The plastic container of the present invention is preferably provided with a rubber-like elastic body through which a bottle needle or the like of an infusion set can be inserted for the purpose of appropriately discharging the contents. When the plastic container is a bag, it is preferable that the bag is provided with a discharge port in which one end communicates with the inside of the bag and the other end of the cylindrical port member is sealed with a rubber-like elastic body that is a so-called rubber plug. In this case, the bottle mouth is preferably sealed with a rubber stopper. The rubber-like elastic body provided in these plastic containers is formed of a synthetic resin having rubber elasticity such as thermoplastic elastomer, synthetic rubber such as isoprene rubber or butyl rubber, particularly thermoplastic elastomer, isoprene rubber or butyl rubber. From the viewpoint of stability of granisetron.
The surface in contact with at least the granisetron-containing aqueous preparation of a rubber-like elastic body such as a rubber stopper of a bag outlet or a bottle stopper of a plastic container of the present invention is laminated or vapor-deposited with a fluororesin or parylene resin. It may be covered by the means.

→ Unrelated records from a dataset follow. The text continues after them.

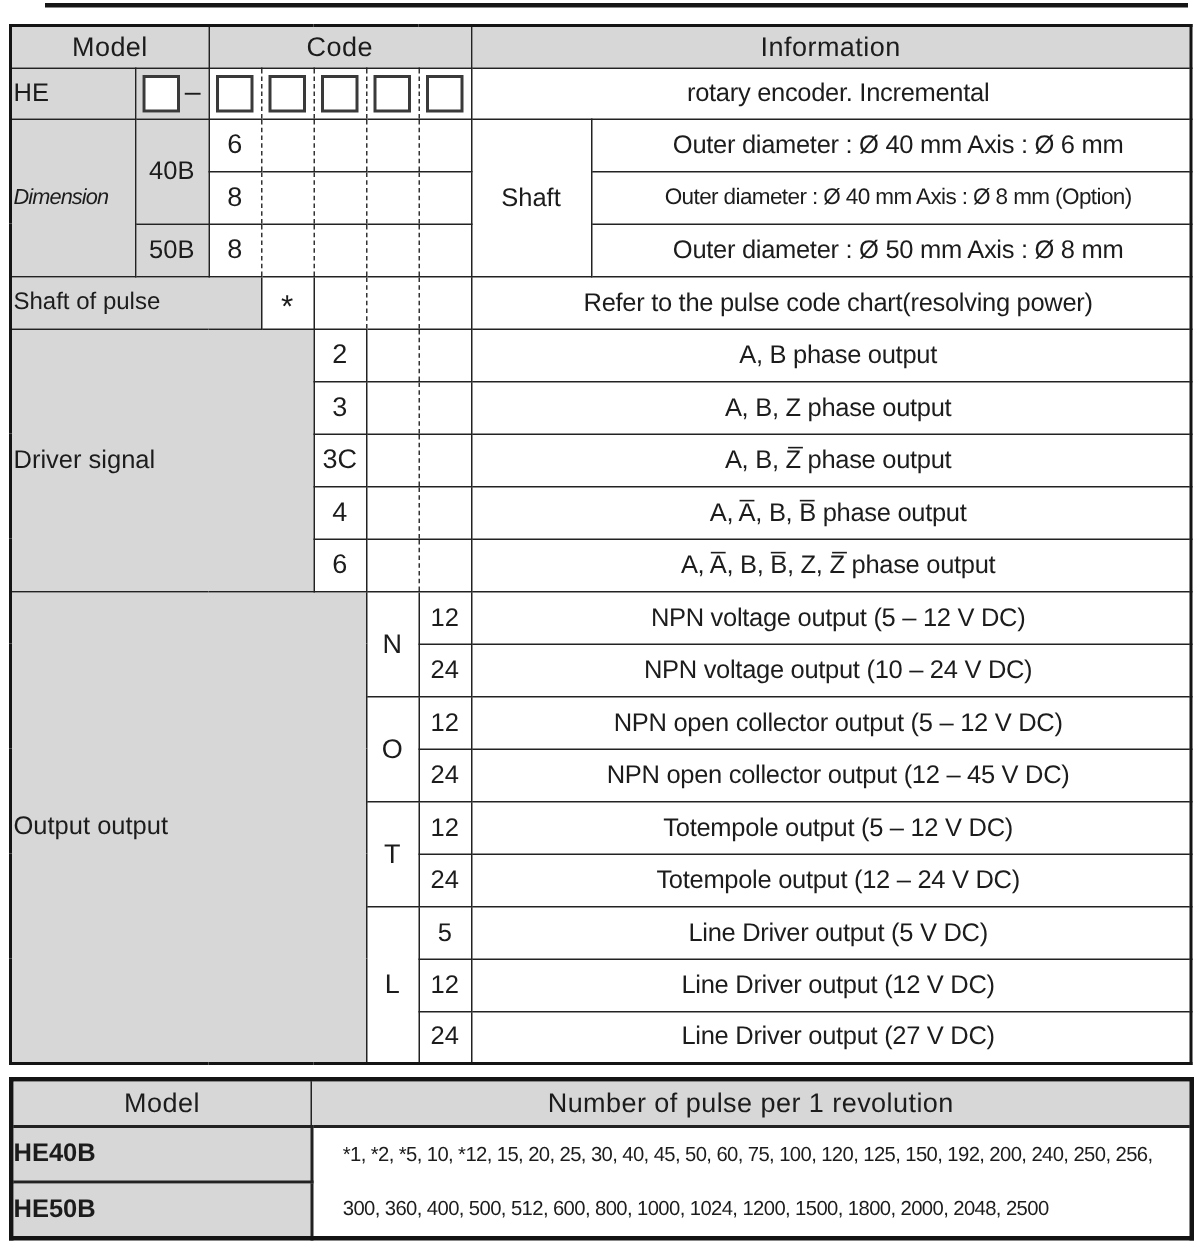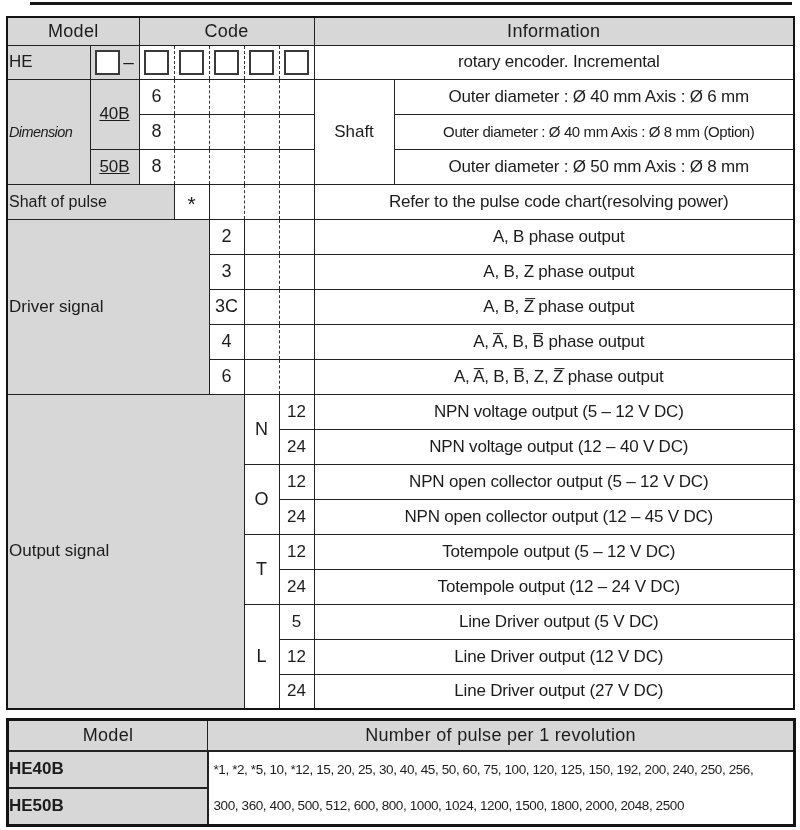--- a/index.html
+++ b/index.html
@@ -9,32 +9,32 @@
   }
   .topline{position:absolute;left:30px;top:2px;width:762px;height:3px;background:#161616;}
   table{border-collapse:collapse;table-layout:fixed;position:absolute;background:#fff;}
   #t1{left:6px;top:16px;width:787px;border:2px solid #141414;}
   #t2{left:6px;top:718px;width:787px;border:3px solid #141414;}
   td,th{border:1px solid #222;padding:0;font-weight:normal;overflow:hidden;vertical-align:middle;}
   .hdr{background:#d7d7d7;font-size:18px;text-align:center;letter-spacing:0.3px;}
   .gray{background:#d7d7d7;}
   .lbl{text-align:left;padding-left:1px;font-size:17px;background:#d7d7d7;}
   .lbl-sm{font-size:14.5px;letter-spacing:-0.6px;font-style:italic;}
-  .sz{background:#d7d7d7;text-align:center;font-size:17px;text-decoration:underline;}
+  .sz{background:#d7d7d7;text-align:center;font-size:17px;}
   .code{text-align:center;font-size:18px;}
   .codesm{text-align:center;font-size:17px;}
   .info{text-align:center;padding-left:10px;font-size:17px;letter-spacing:-0.2px;white-space:nowrap;}
   .info-sm{font-size:15px;letter-spacing:-0.4px;}
   .center{text-align:center;}
   .dr{border-right:1px dashed #333;}
   .dl{border-left:1px dashed #333;}
   .box{display:inline-block;width:21px;height:21px;border:2px solid #3a3a3a;background:#fff;vertical-align:middle;}
   .dashglyph{font-size:19px;vertical-align:middle;padding-left:3px;}
   .ast{font-size:21px;line-height:10px;position:relative;top:4px;}
-  .pulse-line{white-space:nowrap;font-size:13.5px;letter-spacing:-0.4px;line-height:36px;padding-left:5px;}
+  .pulse-line{white-space:nowrap;font-size:13.5px;letter-spacing:-0.4px;line-height:36px;padding-left:20px;}
   #t2 td{border-width:2px;}
   .m2{background:#d7d7d7;font-size:17px;font-weight:bold;}
 </style>
 </head>
 <body>
 
 <div class="topline"></div>
 
 <table id="t1">
   <colgroup>
@@ -131,28 +131,28 @@
     <td class="info" colspan="2">A, A̅, B, B̅ phase output</td>
   </tr>
   <tr style="height:35px">
     <td class="code">6</td>
     <td class="dr"></td>
     <td class="dl"></td>
     <td class="info" colspan="2">A, A̅, B, B̅, Z, Z̅ phase output</td>
   </tr>
 
   <tr style="height:35px">
-    <td class="lbl" colspan="5" rowspan="9">Output signal</td>
+    <td class="lbl" colspan="5" rowspan="9">Output output</td>
     <td class="code" rowspan="2">N</td>
     <td class="codesm">12</td>
     <td class="info" colspan="2">NPN voltage output (5 – 12 V DC)</td>
   </tr>
   <tr style="height:35px">
     <td class="codesm">24</td>
-    <td class="info" colspan="2">NPN voltage output (12 – 40 V DC)</td>
+    <td class="info" colspan="2">NPN voltage output (10 – 24 V DC)</td>
   </tr>
   <tr style="height:35px">
     <td class="code" rowspan="2">O</td>
     <td class="codesm">12</td>
     <td class="info" colspan="2">NPN open collector output (5 – 12 V DC)</td>
   </tr>
   <tr style="height:35px">
     <td class="codesm">24</td>
     <td class="info" colspan="2">NPN open collector output (12 – 45 V DC)</td>
   </tr>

本発明のプラスチック製容器内は無菌である必要があるので、通常充填密封後に滅菌される。この際の滅菌は、本発明の容器をそのまま滅菌しても良いし、包装容器に密封した後、滅菌しても良い。この場合の滅菌手段としては、常用される湿熱滅菌、特に高圧蒸気滅菌によることが望ましい。なお、無菌充填にて、容器内にグラニセトロンを含有する水性製剤を充填したものであっても良い。
本発明のグラニセトロン含有水性製剤は、充填される水溶液が約50〜約100mLと小容量であるため、保管時の蒸散による液量減少が無視できない。よって、ある程度の水蒸気透過性を有する通常のプラスチック製容器で形成された容器、特に該容器がソフトバッグ等の軟質なバッグである場合、水蒸気の蒸散を抑制するため、本製剤を包装容器で密封包装してグラニセトロン含有水性製剤包装体とすることが好ましい。包装容器としては、袋状の包装容器の開口からグラニセトロン含有水性製剤を挿入し公知のシール手段で密封包装できるものや、グラニセトロン含有水性製剤を収納する収納部を有するブリスター容器本体を構成するボトムと、該ボトムの開口を公知のシール手段で密封するフィルムとを有するブリスター容器などが挙げられる。
包装容器に用いる素材は水蒸気バリア性に優れたものを用いることが好ましく、このようにすることによって、グラニセトロン含有水性製剤は長期にわたってより安定に保存することが確実となる。水蒸気バリア性に優れた素材として、具体的には、アルミナ蒸着フィルム、アルミ蒸着フィルムやアルミ箔層を有するラミネートフィルム、あるいはシリカ蒸着フィルム、ポリエチレンテレフタレート、エチレンビニルアルコール重合体、ポリビニルアルコール、ポリ塩化ビニリデン、ポリエチレンナフタレート、ポリアミド、あるいはこれらの樹脂を層成分として有する積層体からなる多層フィルムなどが挙げられる。さらに、アルミ箔や遮光インキ層等の光をカットする効果をもつ層成分を有するフィルムを用いてもよい。このような構成とすることにより、水性製剤の蒸散を効果的に防止することができる。特に、本発明のグラニセトロン含有水性製剤のように、液量が約50〜約100mLと小容量で、有効期間が3年と長期の安定性が要求される場合は、蒸散を防ぐことが重要となる。
なお、本発明において水蒸気バリア性を有するとは、水蒸気透過度が4g/m2・24h以下であることを言い、プラスチック製容器自体が水蒸気バリア性を有する場合には蒸散防止の目的での包装容器の使用は求められない。
Since the plastic container of the present invention needs to be sterile, it is usually sterilized after filling and sealing. In this case, the container of the present invention may be sterilized as it is, or may be sterilized after being sealed in a packaging container. As sterilization means in this case, it is desirable to use wet heat sterilization, particularly high pressure steam sterilization. The container may be filled with an aqueous preparation containing granisetron by aseptic filling.
Since the granisetron-containing aqueous preparation of the present invention has a small volume of about 50 to about 100 mL of an aqueous solution to be filled, a decrease in liquid volume due to transpiration during storage cannot be ignored. Therefore, in order to suppress the vaporization of water vapor, in a case where the container is formed of a normal plastic container having a certain level of water vapor permeability, especially when the container is a soft bag or the like, the preparation is sealed in a packaging container. It is preferable to wrap and make a granisetron-containing aqueous preparation package. As a packaging container, a granisetron-containing aqueous preparation can be inserted through an opening of a bag-like packaging container and hermetically sealed with a known sealing means, or a blister container main body having a storage part for storing a granisetron-containing aqueous preparation, And a blister container having a film for sealing the opening of the bottom with a known sealing means.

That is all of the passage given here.